### Given data ###

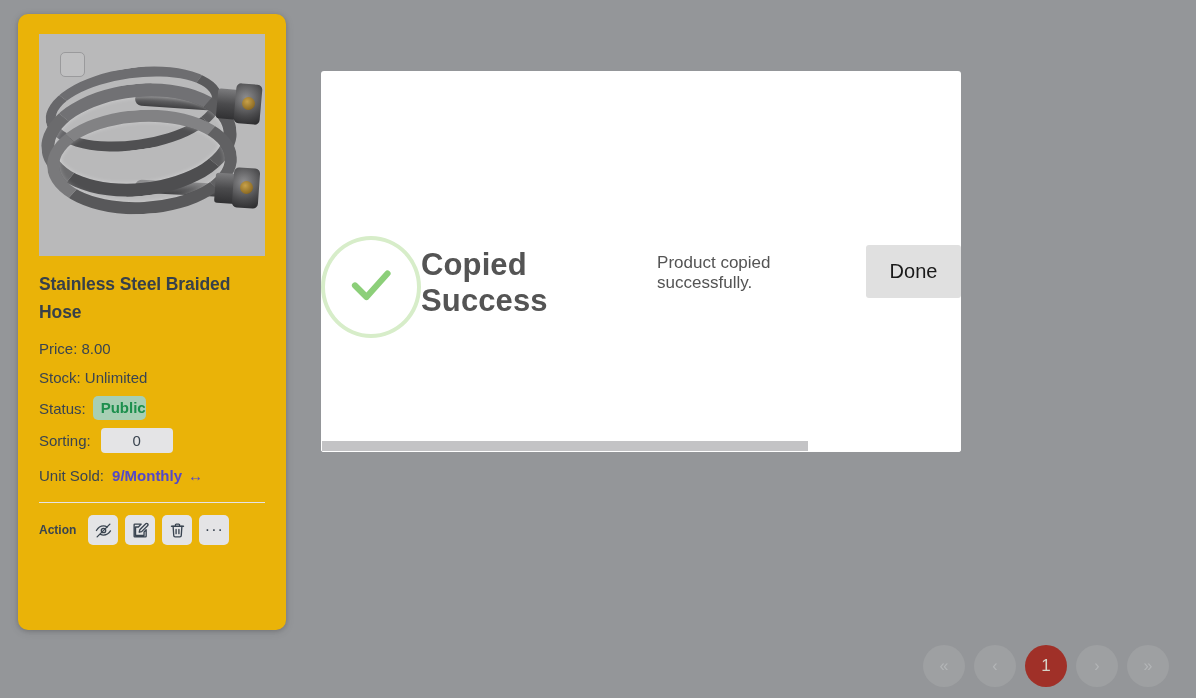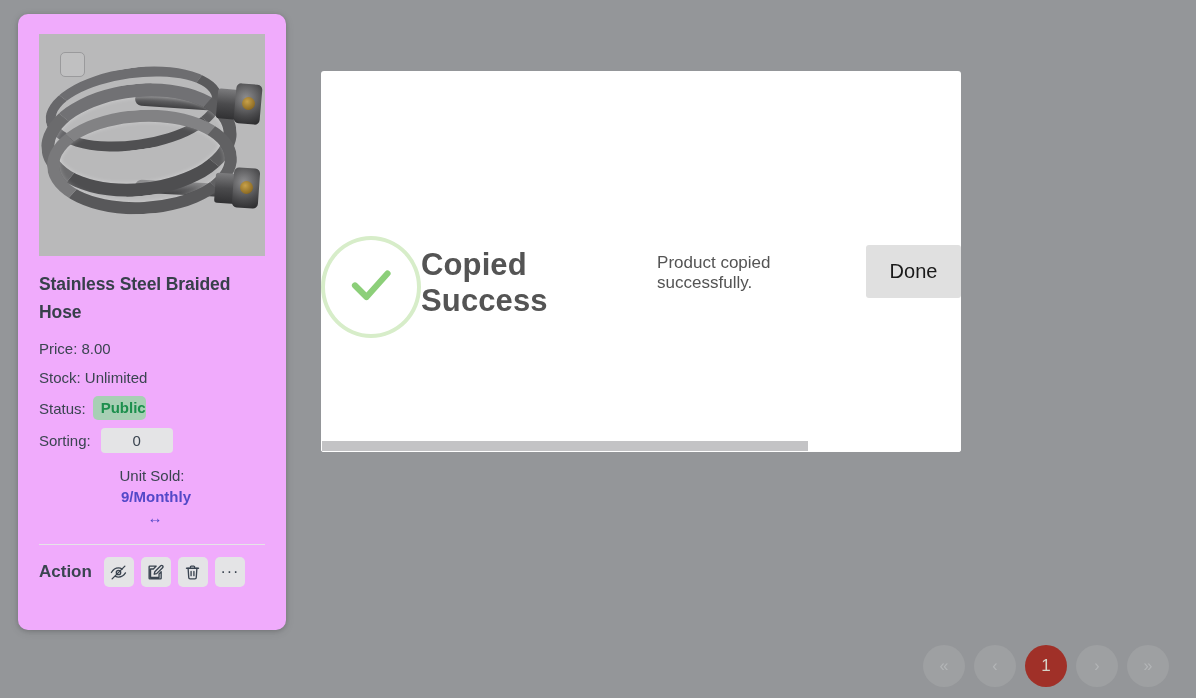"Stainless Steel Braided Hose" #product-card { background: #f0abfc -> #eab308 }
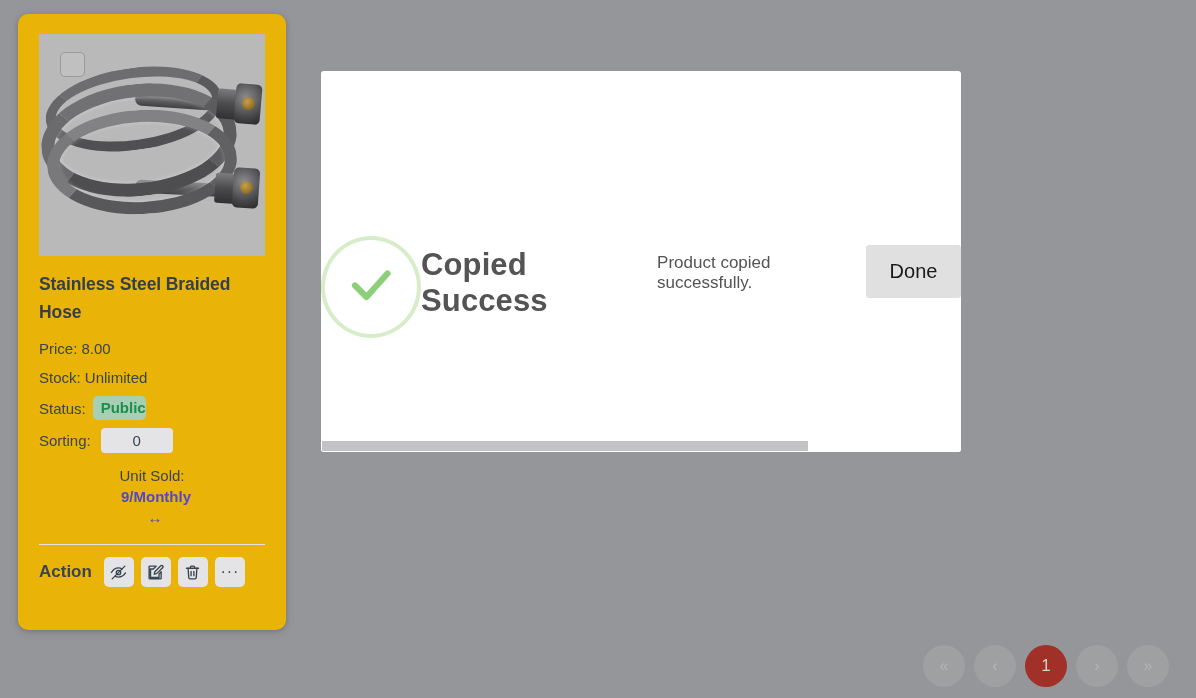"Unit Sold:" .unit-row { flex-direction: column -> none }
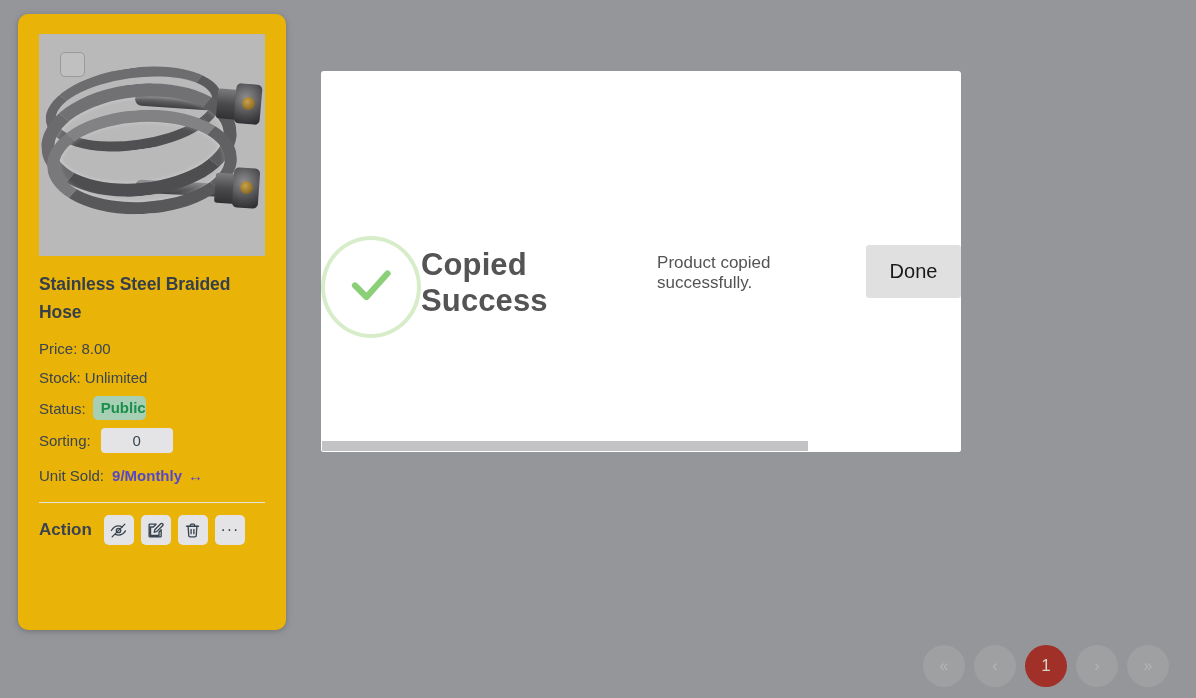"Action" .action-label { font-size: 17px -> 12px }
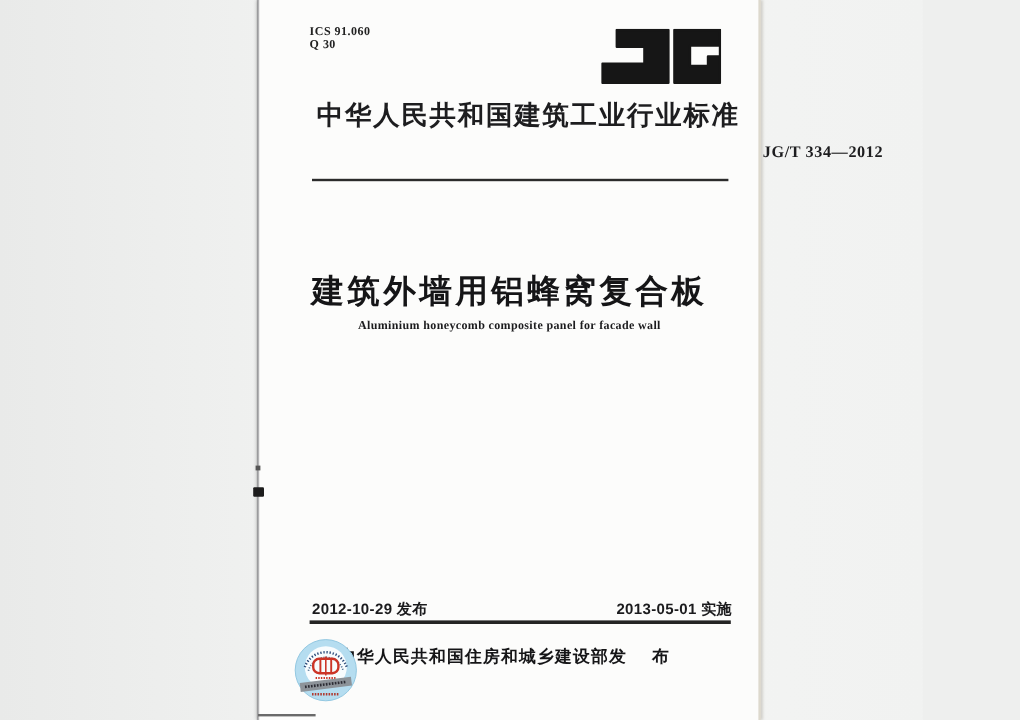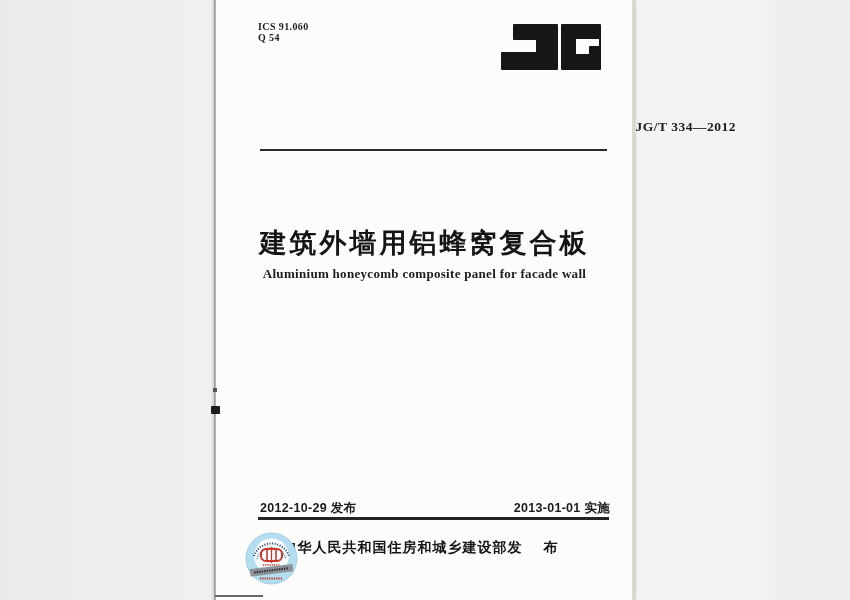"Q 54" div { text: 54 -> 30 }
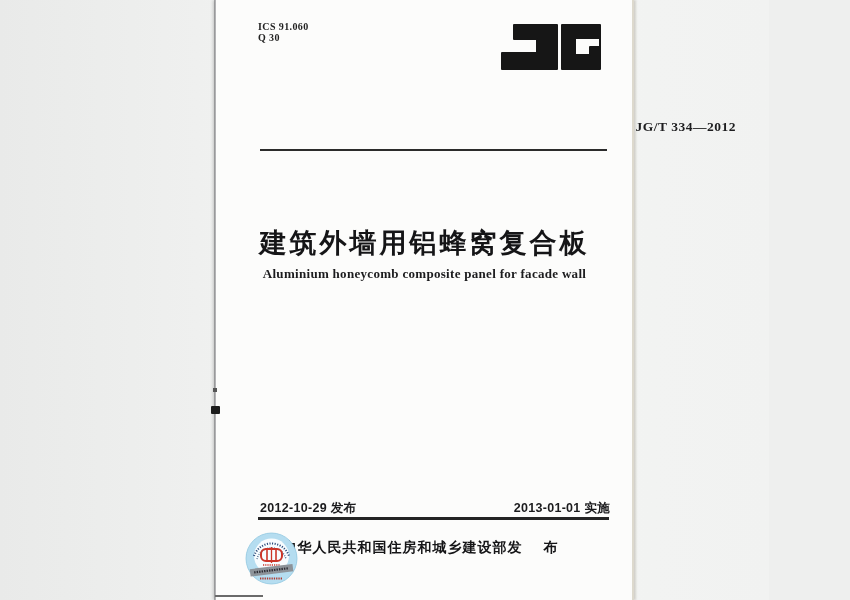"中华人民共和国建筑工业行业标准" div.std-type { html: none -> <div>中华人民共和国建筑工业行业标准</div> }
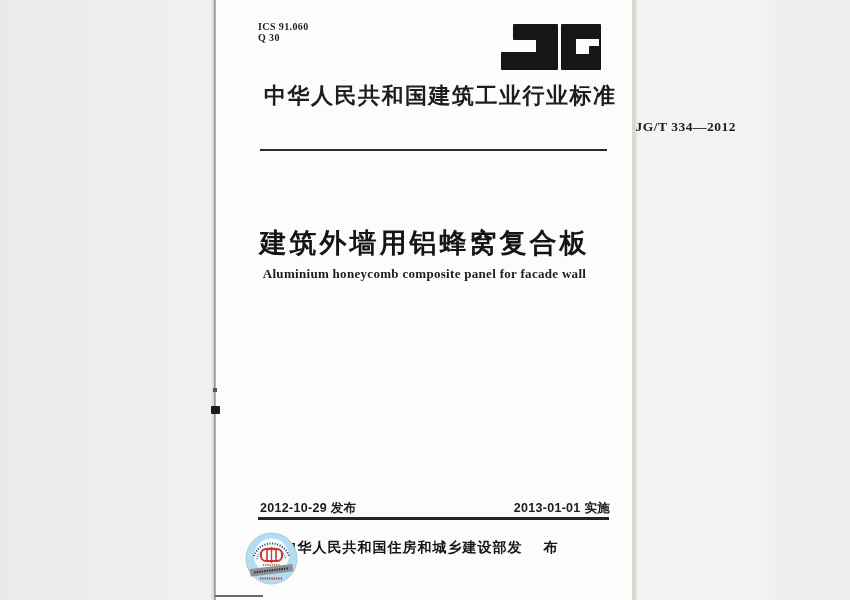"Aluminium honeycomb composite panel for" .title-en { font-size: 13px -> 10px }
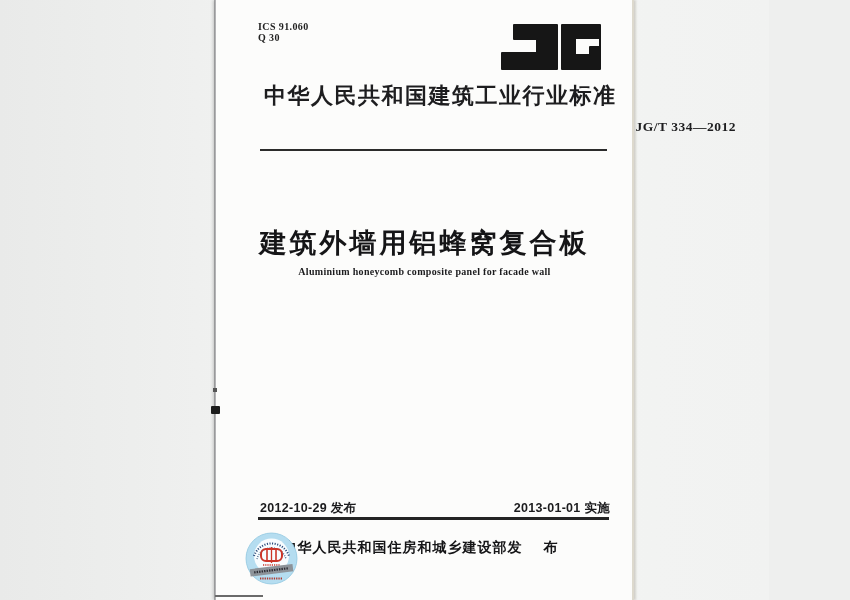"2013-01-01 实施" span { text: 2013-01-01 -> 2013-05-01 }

###

* What the task asks *
Print each record exactly as it stands, omitting the pictures.

* Answer box *
"Stainless Steel Braided Hose" #product-card { background: #f0abfc -> #eab308 }
"Unit Sold:" .unit-row { flex-direction: column -> none }
"Action" .action-label { font-size: 17px -> 12px }
"Q 54" div { text: 54 -> 30 }
"中华人民共和国建筑工业行业标准" div.std-type { html: none -> <div>中华人民共和国建筑工业行业标准</div> }
"Aluminium honeycomb composite panel for" .title-en { font-size: 13px -> 10px }
"2013-01-01 实施" span { text: 2013-01-01 -> 2013-05-01 }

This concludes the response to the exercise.